▸ WHAT THE TASK REQUIRES
Among the entries below, take the line with "(440, 789) none" and the line with "(470, 917) none", and output them and every line between them exactly, with nothing else.
+ + + + +
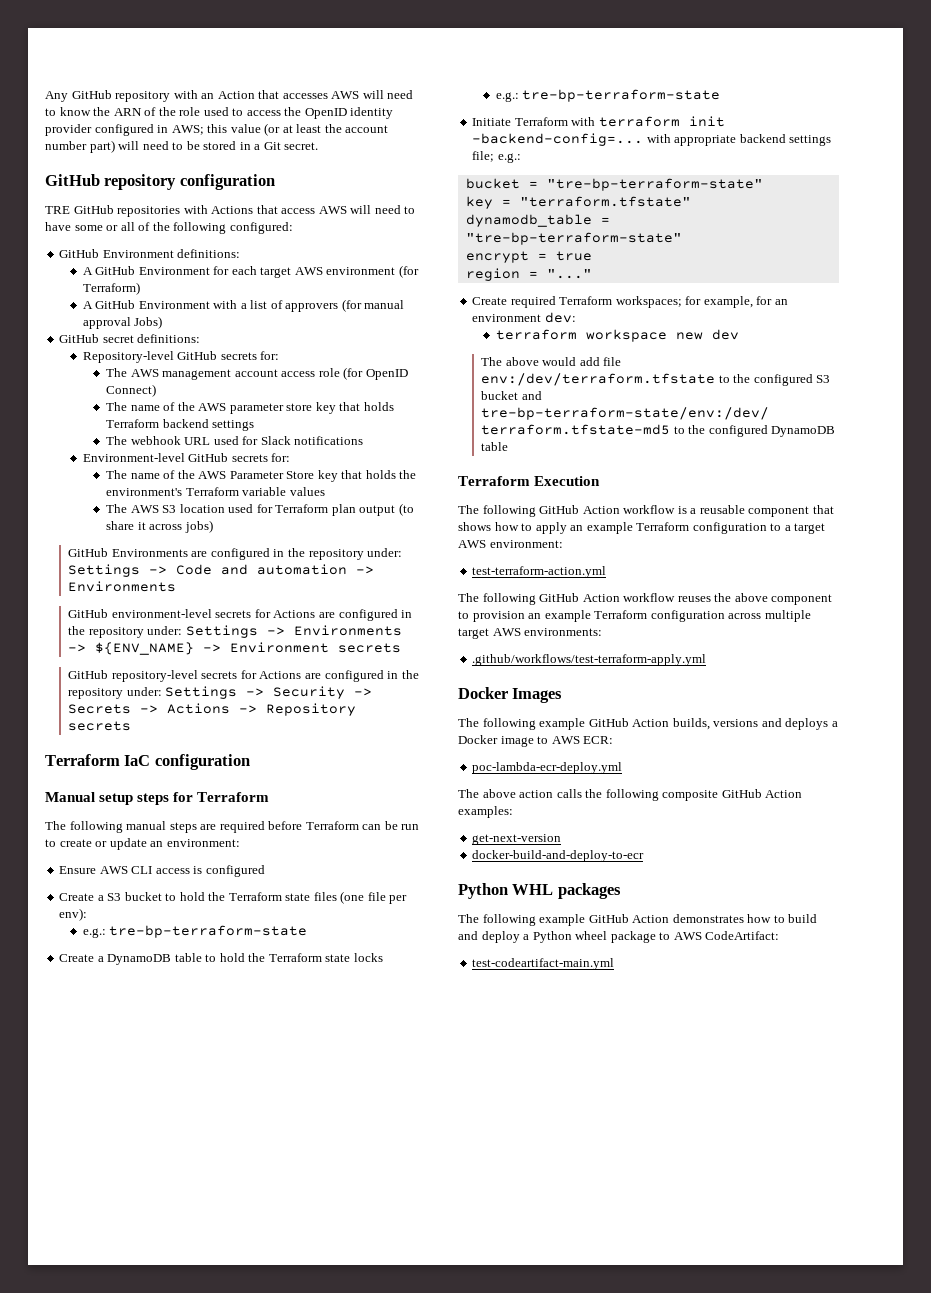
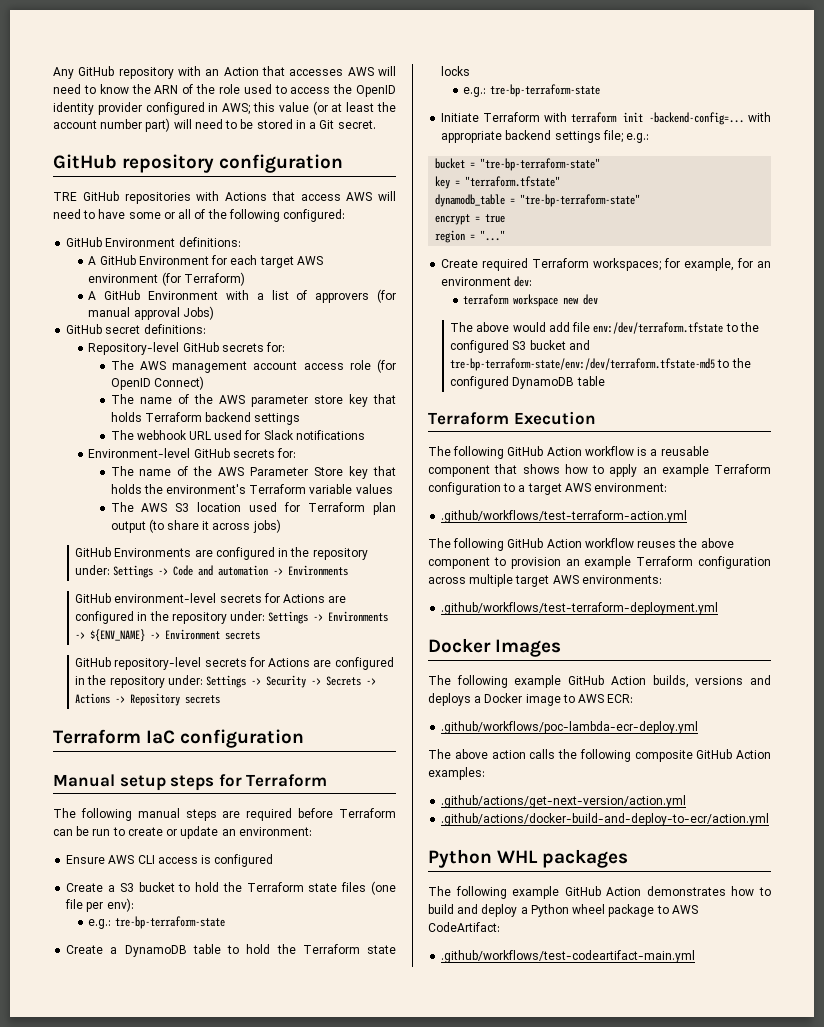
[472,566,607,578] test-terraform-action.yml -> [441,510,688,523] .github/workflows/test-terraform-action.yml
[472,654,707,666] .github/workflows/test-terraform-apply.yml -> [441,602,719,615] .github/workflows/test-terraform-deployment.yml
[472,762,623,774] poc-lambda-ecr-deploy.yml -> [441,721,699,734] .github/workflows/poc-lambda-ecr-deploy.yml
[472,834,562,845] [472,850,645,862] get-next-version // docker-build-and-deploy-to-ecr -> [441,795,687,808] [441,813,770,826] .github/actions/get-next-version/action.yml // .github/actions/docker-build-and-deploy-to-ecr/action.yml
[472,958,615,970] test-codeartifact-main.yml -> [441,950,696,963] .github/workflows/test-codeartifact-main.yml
+ + + + +
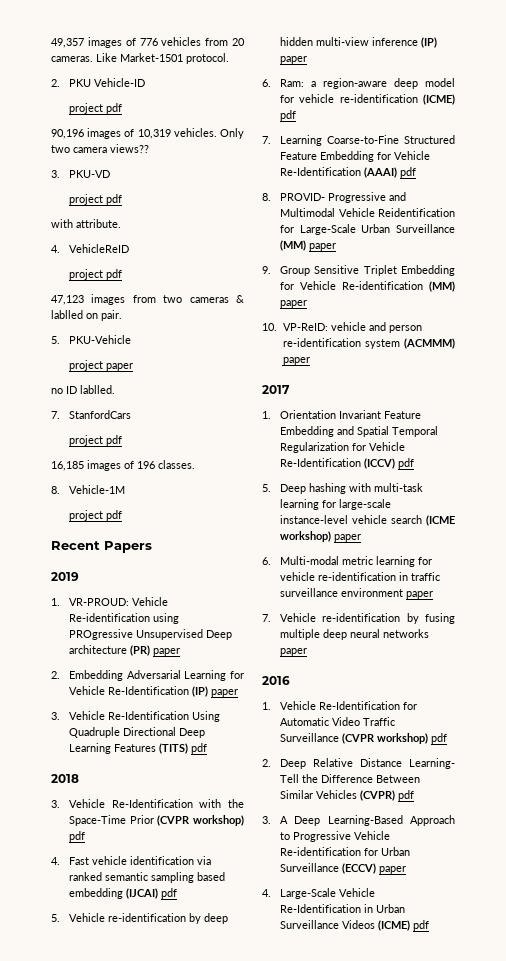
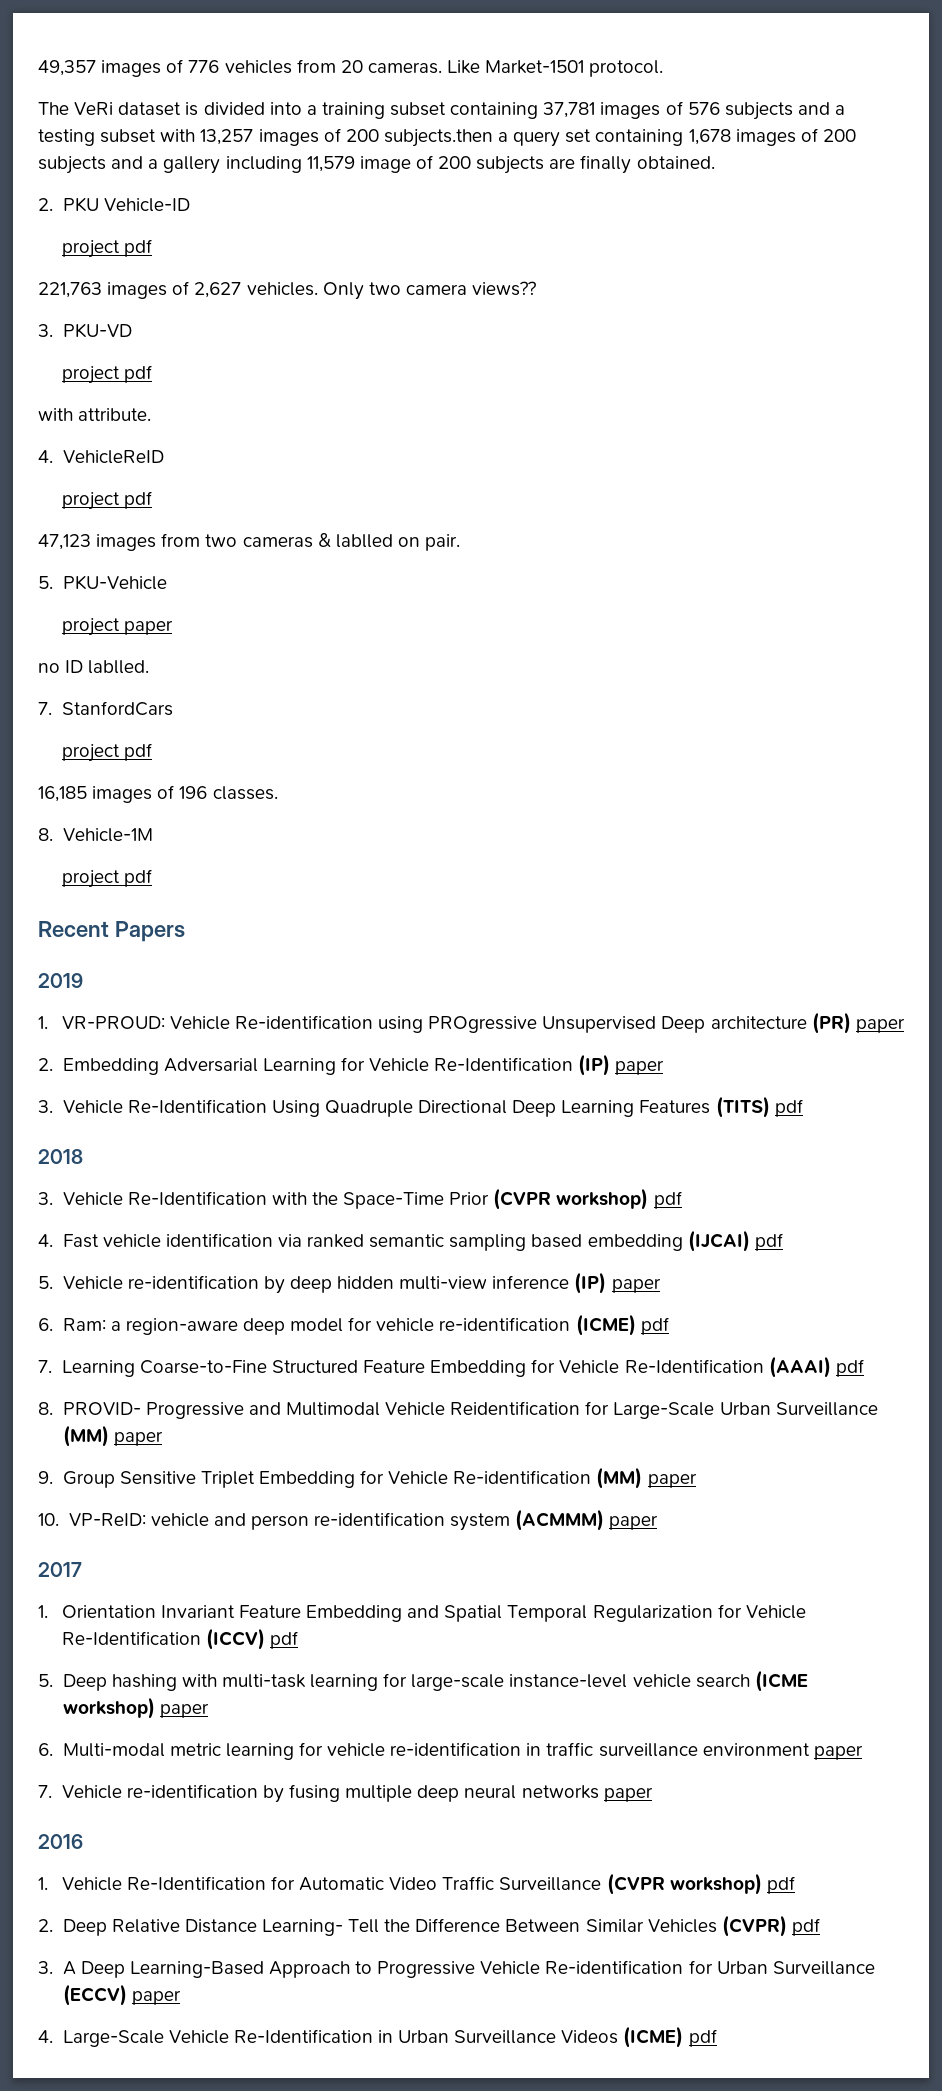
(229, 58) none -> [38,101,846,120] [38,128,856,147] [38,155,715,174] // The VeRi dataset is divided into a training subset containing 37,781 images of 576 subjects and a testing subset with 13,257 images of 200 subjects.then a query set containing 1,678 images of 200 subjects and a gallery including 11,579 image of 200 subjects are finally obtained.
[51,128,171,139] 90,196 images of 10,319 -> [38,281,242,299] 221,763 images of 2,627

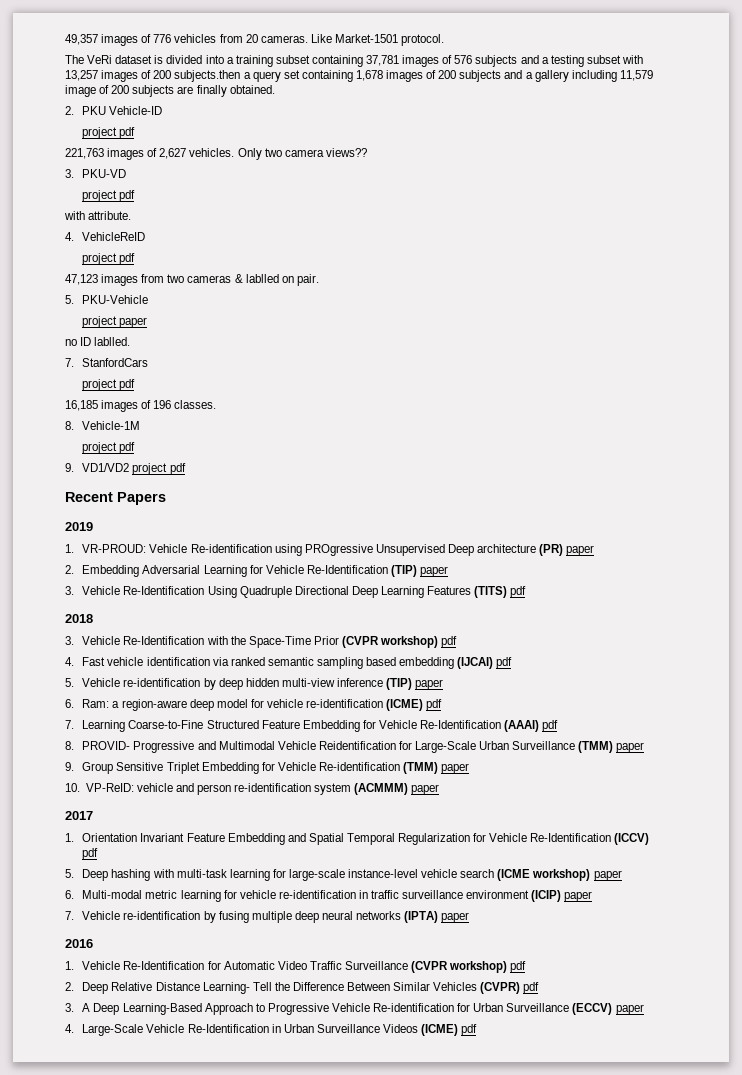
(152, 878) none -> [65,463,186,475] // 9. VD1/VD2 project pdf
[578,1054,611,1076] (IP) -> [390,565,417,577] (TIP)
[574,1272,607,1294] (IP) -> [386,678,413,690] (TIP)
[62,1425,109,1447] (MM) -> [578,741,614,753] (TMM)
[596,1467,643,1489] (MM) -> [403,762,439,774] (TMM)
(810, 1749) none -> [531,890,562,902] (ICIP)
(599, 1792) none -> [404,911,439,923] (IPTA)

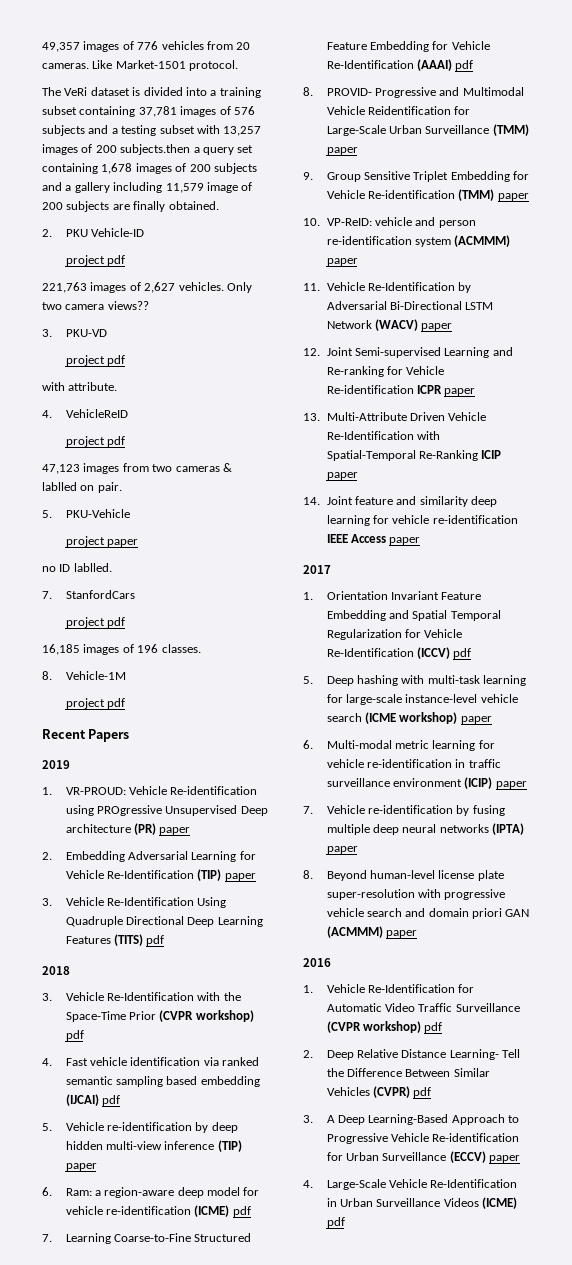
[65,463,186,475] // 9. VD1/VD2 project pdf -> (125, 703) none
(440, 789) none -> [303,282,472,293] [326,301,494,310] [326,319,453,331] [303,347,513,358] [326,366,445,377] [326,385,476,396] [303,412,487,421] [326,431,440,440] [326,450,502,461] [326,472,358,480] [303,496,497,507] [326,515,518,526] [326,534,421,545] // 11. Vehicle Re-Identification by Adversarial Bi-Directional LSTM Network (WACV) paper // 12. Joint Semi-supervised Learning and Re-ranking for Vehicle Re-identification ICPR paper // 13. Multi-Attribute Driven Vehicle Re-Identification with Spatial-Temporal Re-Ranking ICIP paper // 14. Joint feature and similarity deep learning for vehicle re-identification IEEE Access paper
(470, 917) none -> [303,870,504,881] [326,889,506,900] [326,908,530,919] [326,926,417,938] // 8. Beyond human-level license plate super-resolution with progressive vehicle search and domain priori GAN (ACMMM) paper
+ + + + +
▸ EXERCISE SOLUTION
(440, 789) none -> [303,282,472,293] [326,301,494,310] [326,319,453,331] [303,347,513,358] [326,366,445,377] [326,385,476,396] [303,412,487,421] [326,431,440,440] [326,450,502,461] [326,472,358,480] [303,496,497,507] [326,515,518,526] [326,534,421,545] // 11. Vehicle Re-Identification by Adversarial Bi-Directional LSTM Network (WACV) paper // 12. Joint Semi-supervised Learning and Re-ranking for Vehicle Re-identification ICPR paper // 13. Multi-Attribute Driven Vehicle Re-Identification with Spatial-Temporal Re-Ranking ICIP paper // 14. Joint feature and similarity deep learning for vehicle re-identification IEEE Access paper
(470, 917) none -> [303,870,504,881] [326,889,506,900] [326,908,530,919] [326,926,417,938] // 8. Beyond human-level license plate super-resolution with progressive vehicle search and domain priori GAN (ACMMM) paper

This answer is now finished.